×
Değerli âlim Muhammed b. Salih el-Useymin’in cevapladığı sorunun metni şöyledir: " Yolcunun namazı ve orucu ne zaman ve nasıl olur?"

    Yolcunun namazı ve orucu ne zaman ve nasıl olur?

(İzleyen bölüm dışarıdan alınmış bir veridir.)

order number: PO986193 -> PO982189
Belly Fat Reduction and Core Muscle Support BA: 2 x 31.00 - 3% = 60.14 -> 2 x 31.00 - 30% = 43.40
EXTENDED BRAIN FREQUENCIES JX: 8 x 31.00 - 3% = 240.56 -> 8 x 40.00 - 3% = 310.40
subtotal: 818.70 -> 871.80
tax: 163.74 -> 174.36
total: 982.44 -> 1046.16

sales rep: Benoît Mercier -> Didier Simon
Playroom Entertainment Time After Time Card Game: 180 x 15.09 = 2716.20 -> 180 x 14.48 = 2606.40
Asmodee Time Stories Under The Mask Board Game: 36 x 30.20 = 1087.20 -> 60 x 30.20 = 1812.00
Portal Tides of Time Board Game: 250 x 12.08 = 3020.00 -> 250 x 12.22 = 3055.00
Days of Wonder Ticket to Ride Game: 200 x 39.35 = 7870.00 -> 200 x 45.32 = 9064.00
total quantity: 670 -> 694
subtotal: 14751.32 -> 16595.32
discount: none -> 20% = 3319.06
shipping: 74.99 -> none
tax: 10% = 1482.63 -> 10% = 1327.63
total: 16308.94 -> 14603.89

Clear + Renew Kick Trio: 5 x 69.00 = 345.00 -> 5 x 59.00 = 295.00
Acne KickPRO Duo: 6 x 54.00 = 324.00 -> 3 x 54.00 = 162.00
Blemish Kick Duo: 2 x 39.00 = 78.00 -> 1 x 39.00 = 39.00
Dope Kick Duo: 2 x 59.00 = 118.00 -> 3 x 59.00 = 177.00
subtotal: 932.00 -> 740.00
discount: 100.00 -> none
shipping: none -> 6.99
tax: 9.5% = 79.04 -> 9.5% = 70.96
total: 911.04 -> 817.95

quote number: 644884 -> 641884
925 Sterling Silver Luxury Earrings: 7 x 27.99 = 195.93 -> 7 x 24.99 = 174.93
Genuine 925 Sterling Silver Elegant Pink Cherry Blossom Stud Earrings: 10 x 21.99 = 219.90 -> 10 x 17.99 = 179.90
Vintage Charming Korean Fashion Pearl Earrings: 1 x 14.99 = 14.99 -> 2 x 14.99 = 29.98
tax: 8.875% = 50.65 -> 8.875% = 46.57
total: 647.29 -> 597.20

    ﴿ متى وكيف تكون صلاة المسافر وصومه؟ ﴾

    ] Türkçe – Turkish – تركي [

    Muhammed b. Salih el-Useymîn

    Terceme : Muhammed Şahin

    Tetkik : Ali Rıza Şahin

    2010 - 1431

    ﴿ متى وكيف تكون صلاة المسافر وصومه؟ ﴾

    « باللغة التركية »

    محمد بن صالح العثيمين

    ترجمة: محمد مسلم شاهين

    مراجعة: علي رضا شاهين

    2010 - 1431

    Soru:

    Yolcunun namazı ve orucu ne zaman ve nasıl olur?

    Cevap:

    Yolcunun namazı,yolcunun kendi beldesinden çıktığı andan itibaren tekrar beldesine dönünceye kadar ikişer rekâttır.

    Nitekim Âişe -Allah ondan râzı olsun- bu konuda şöyle demiştir:

    (( الصَّلَاةُ أَوَّلُ مَا فُرِضَتْ رَكْعَتَيْنِ فَأُقِرَّتْ صَلَاةُ السَّفَرِ، وَأُتِمَّتْ صَلَاةُ الْحَضَرِ.)) [ رواه البخاري ومسلم ]

    "Namaz ilk önce iki rekât olarak farz kılındı, yolculukta iki rekât olarak takdir edildi, hazarda (mukimlik halinde) ise namaz (dörde) tamamlandı."

    Başka bir rivâyette şöyle demiştir:

    (( فَرَضَ اللهُ الصَّلَاةَ حِينَ فَرَضَهَا رَكْعَتَيْنِ رَكْعَتَيْنِ فِي الْحَضَرِ وَالسَّفَرِ، فَأُقِرَّتْ صَلَاةُ السَّفَرِ وَزِيدَ فِي صَلَاةِ الْحَضَرِ.)) [ رواه البخاري ومسلم ]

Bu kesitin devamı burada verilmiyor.